Upstairs in the Gallery, Mirror Painting (Grey, 735–2), Corner Mirror, brown-blue (737–1, 737–2), Corner Mirror, green-red (737–2 A, 737–2 B) (all 1991), create a contemplative space where the viewer is reflected, silhouetted and brought into the picture plane. Corresponding with these, in Self-Portrait, Three Times, 24.1.90 (1990) and Self Portrait Standing, Three Times, 17.3.1991 (1991) Richter brings himself into the frame through a series of ghosted self-portraits within overpainted photographs of his studio. Abstract Painting (Silicate) (880–4), Abstract Painting (Grey) (880–3) (both 2002) and Abstract Painting (Skin) (887–3) (2004) continue with Richter’s consideration of patterns, visual vibrations and neutral space. Examples of Richter’s re-photographed works and editions behind glass, 14.Feb.45 (2002), Mustang Squadron (2005) and September (2009), further invite the viewer into the picture plane, becoming implicit within the history represented.
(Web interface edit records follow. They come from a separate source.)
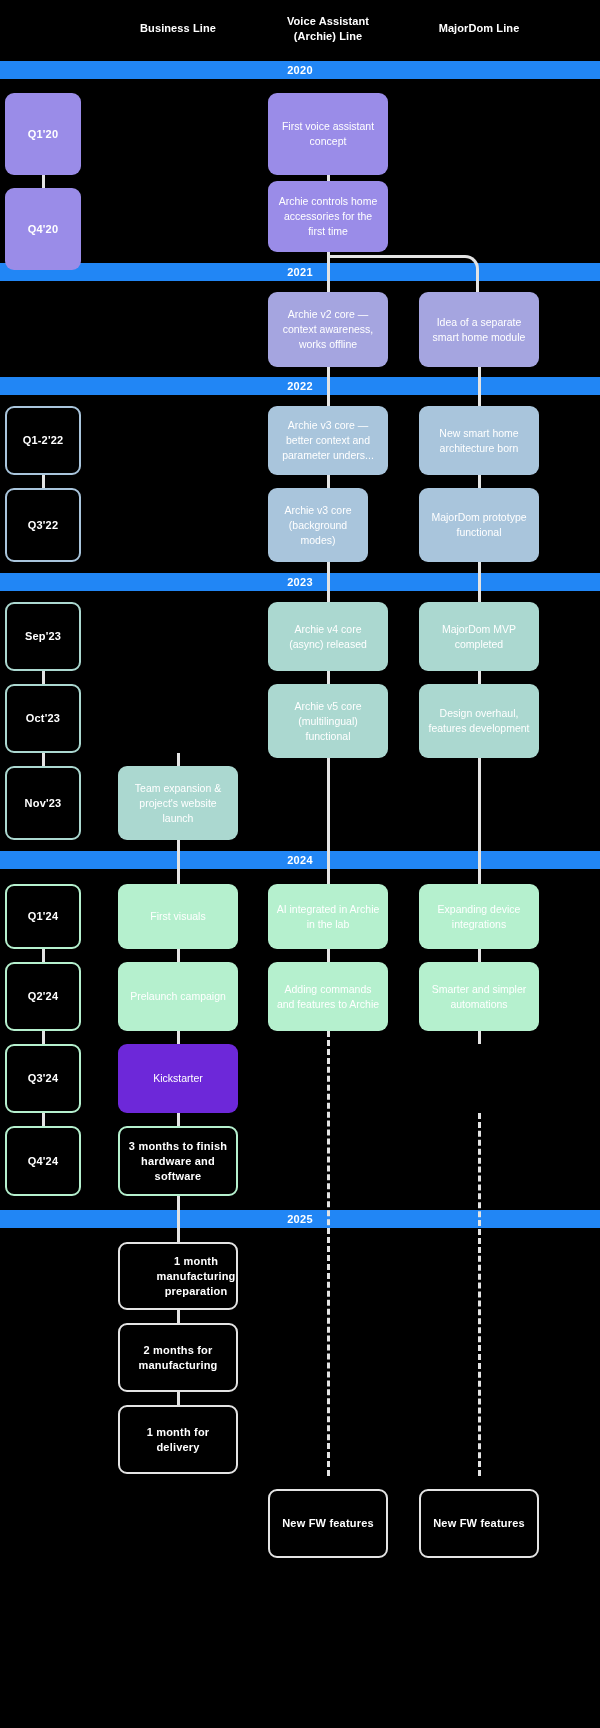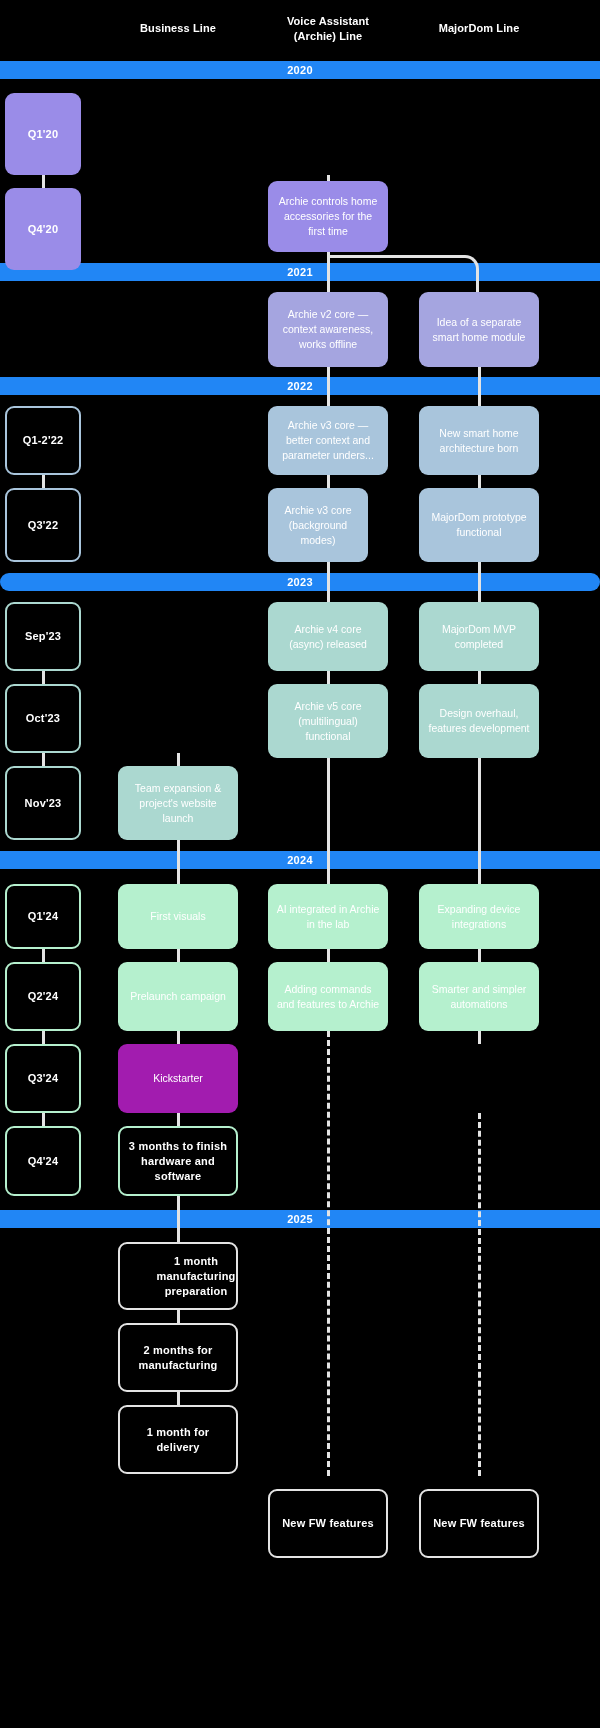"First voice assistant concept" div.node { html: none -> <div>First voice assistant concept</div> }
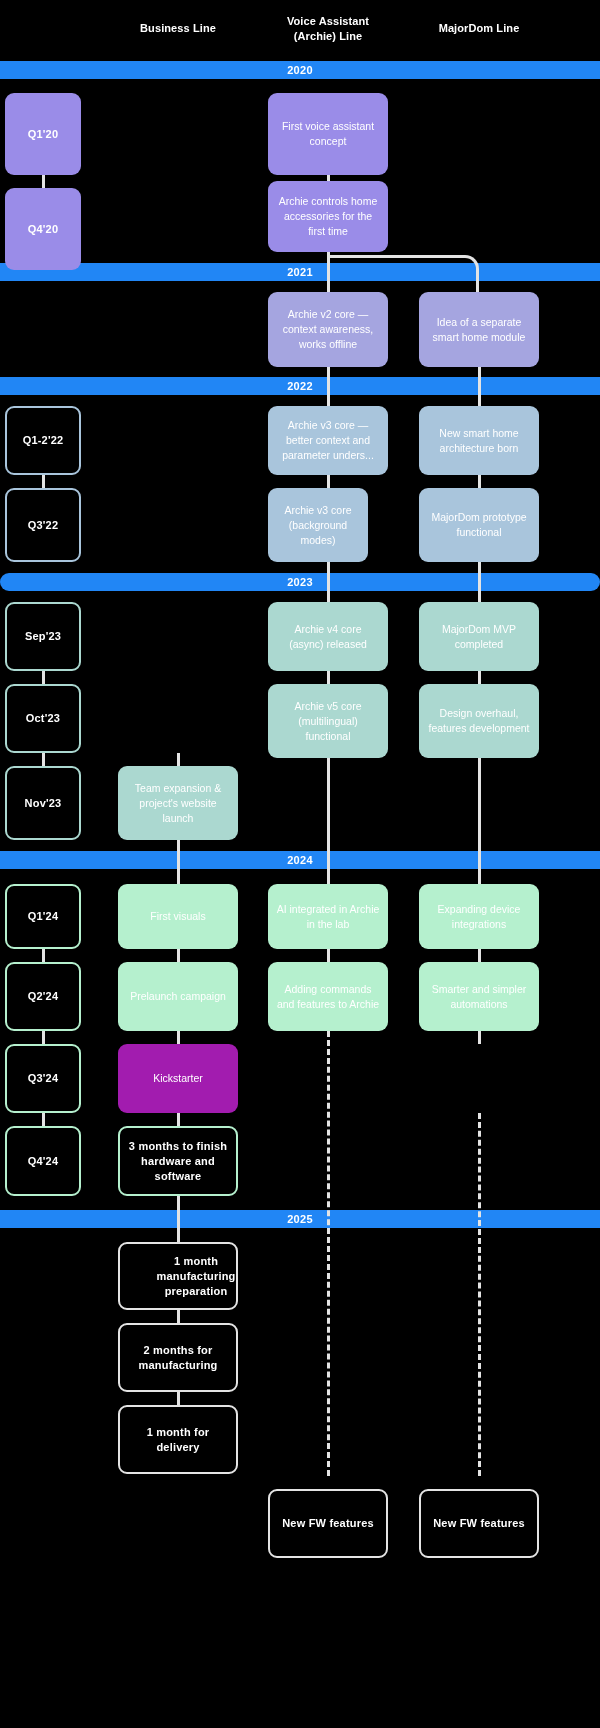"2023" div.year-band { border-radius: 9px -> none }
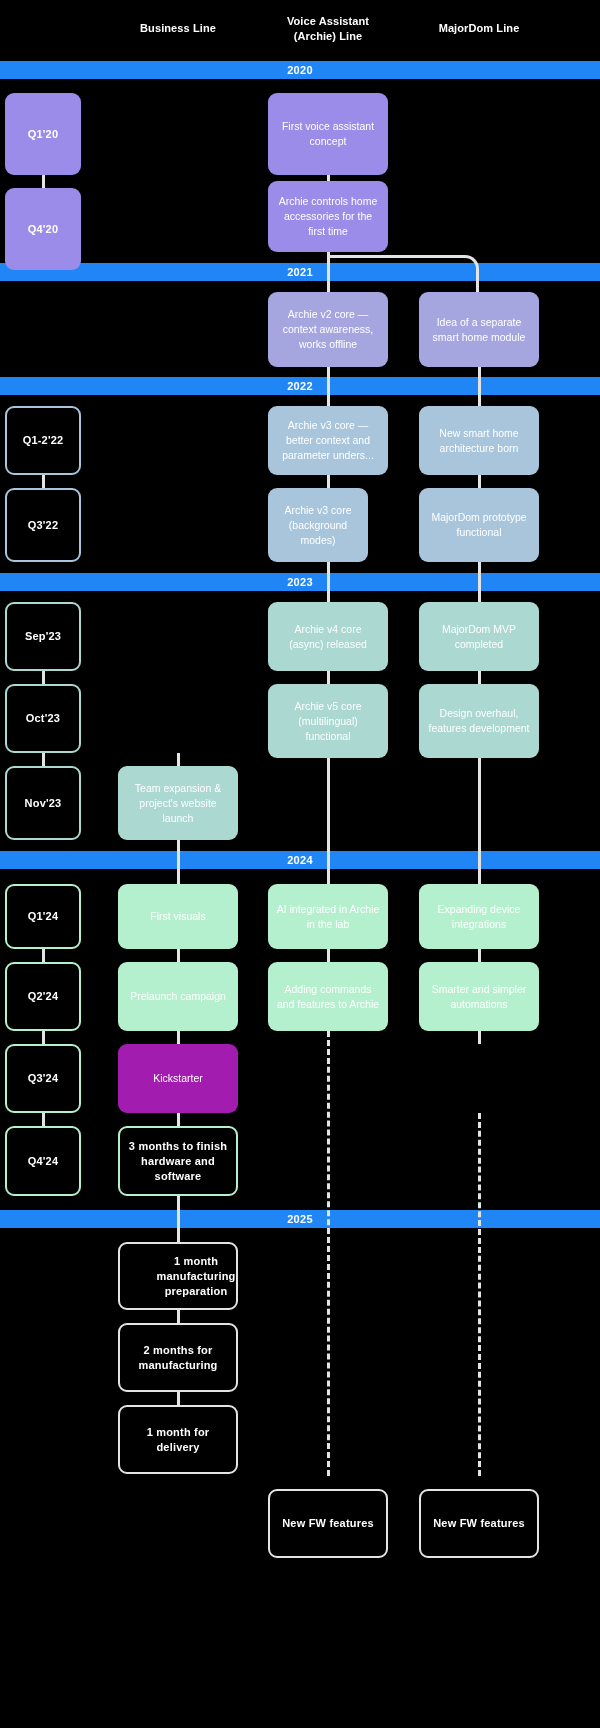"Kickstarter" .fill-green { background: #a21caf -> #6d28d9 }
48 Portraits (1971–91) is a series of photographic facsimiles of black and white paintings of famous white men from the 18th and 19th centuries that Richter created for the German Pavilion at the 36th Venice Biennale in 1972. For its presentation at John Hansard Gallery, a series of 12 conversations by leading women academics will reflect on 48 Portraits and consider the portraits missing from this history. John Hansard Gallery associate artist collective, Stair/Slide/Space will work directly with visitors to develop an alternative series of portraits, reflecting the rich diversity of Southampton and creating an alternative vision of history.

The exhibition culminates with a spectacular presentation of 4900 Colours (2007) in the John Hansard Gallery’s new seven-metre tall prismshaped space that overlooks Southampton’s Civic Centre and Guildhall Square below. 4900 Colours is composed of 196 panels, each including 25 coloured squares. These panels are arranged from floor to ceiling in a manner that engulfs visitors in colour and corresponds with Richter’s Cologne Cathedral Window (2007).